**Records**
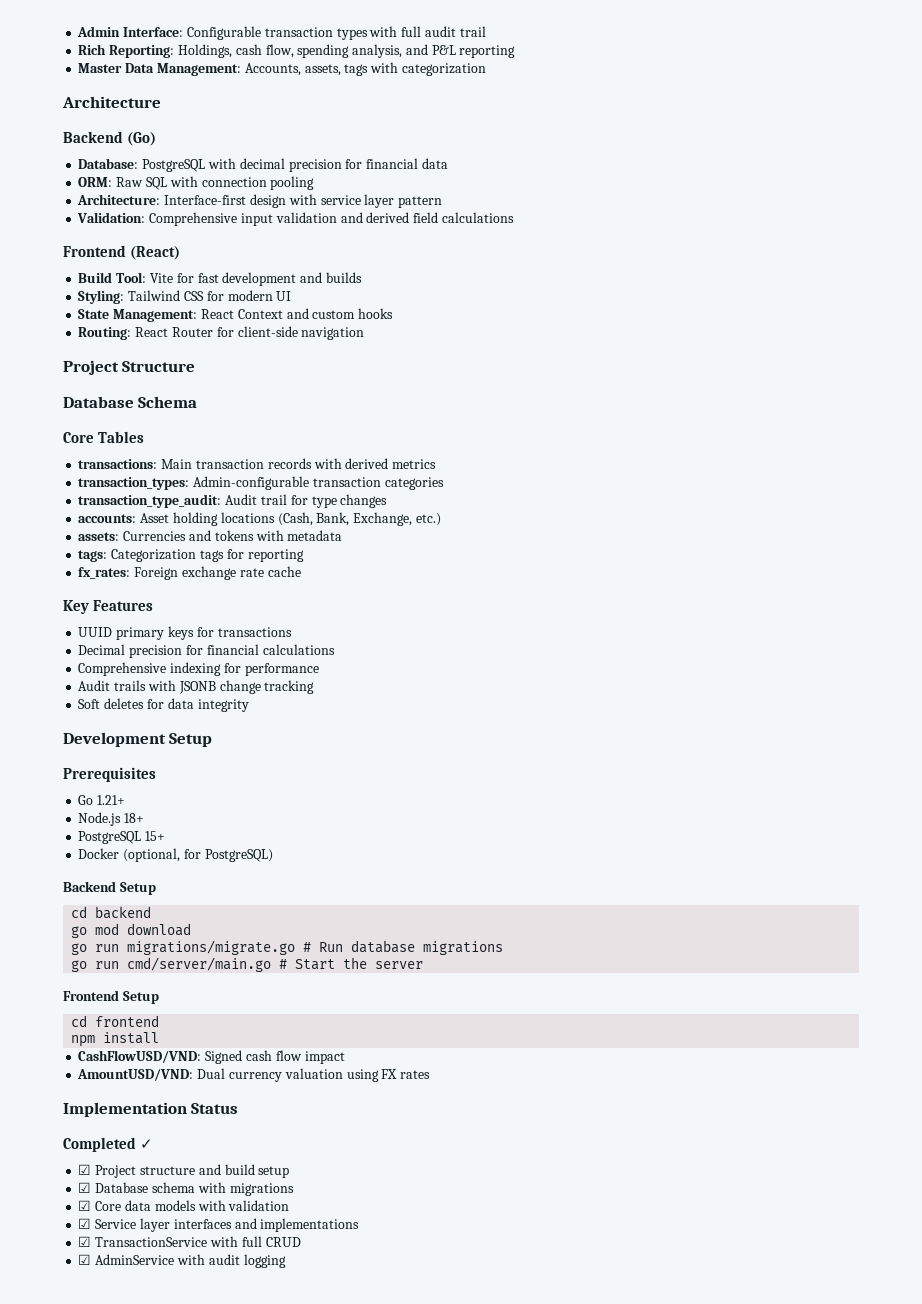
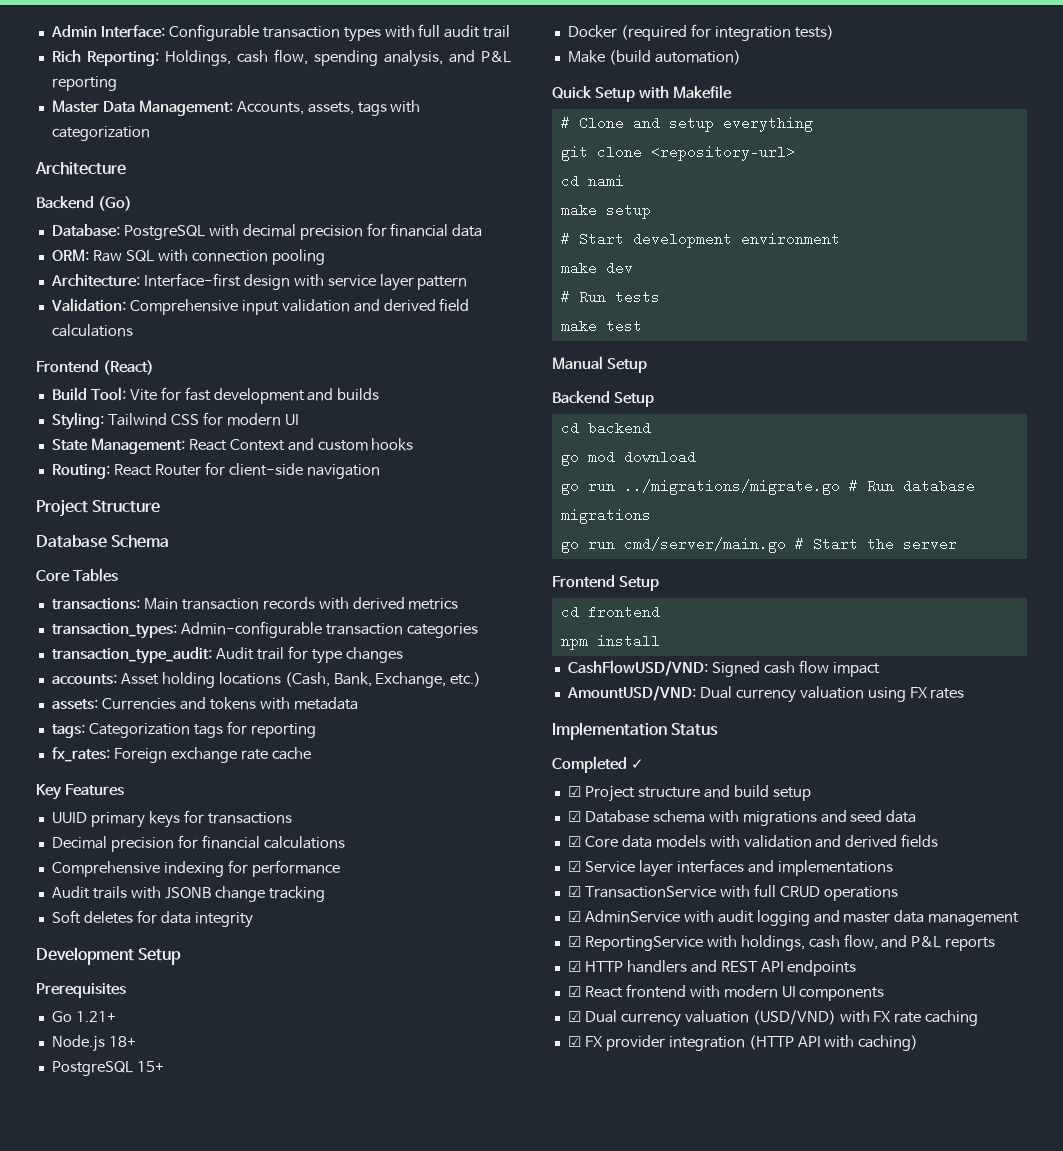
- Docker (optional, for PostgreSQL)
+ Docker (required for integration tests)
+ Make (build automation)
+ Quick Setup with Makefile
+ # Clone and setup everything
+ git clone <repository-url>
+ cd nami
+ make setup
+ # Start development environment
+ make dev
+ # Run tests
+ make test
+ Manual Setup
- go run migrations/migrate.go # Run database migrations
+ go run ../migrations/migrate.go # Run database migrations
- ☑ Database schema with migrations
+ ☑ Database schema with migrations and seed data
- ☑ Core data models with validation
+ ☑ Core data models with validation and derived fields
- ☑ TransactionService with full CRUD
+ ☑ TransactionService with full CRUD operations
- ☑ AdminService with audit logging
+ ☑ AdminService with audit logging and master data management
+ ☑ ReportingService with holdings, cash flow, and P&L reports
+ ☑ HTTP handlers and REST API endpoints
+ ☑ React frontend with modern UI components
+ ☑ Dual currency valuation (USD/VND) with FX rate caching
+ ☑ FX provider integration (HTTP API with caching)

**What the task asks**
Copy, word for word, the line that contains "# Run tests" and every line after it through the end of the records, and nothing else.

**Output below**
+ # Run tests
+ make test
+ Manual Setup
- go run migrations/migrate.go # Run database migrations
+ go run ../migrations/migrate.go # Run database migrations
- ☑ Database schema with migrations
+ ☑ Database schema with migrations and seed data
- ☑ Core data models with validation
+ ☑ Core data models with validation and derived fields
- ☑ TransactionService with full CRUD
+ ☑ TransactionService with full CRUD operations
- ☑ AdminService with audit logging
+ ☑ AdminService with audit logging and master data management
+ ☑ ReportingService with holdings, cash flow, and P&L reports
+ ☑ HTTP handlers and REST API endpoints
+ ☑ React frontend with modern UI components
+ ☑ Dual currency valuation (USD/VND) with FX rate caching
+ ☑ FX provider integration (HTTP API with caching)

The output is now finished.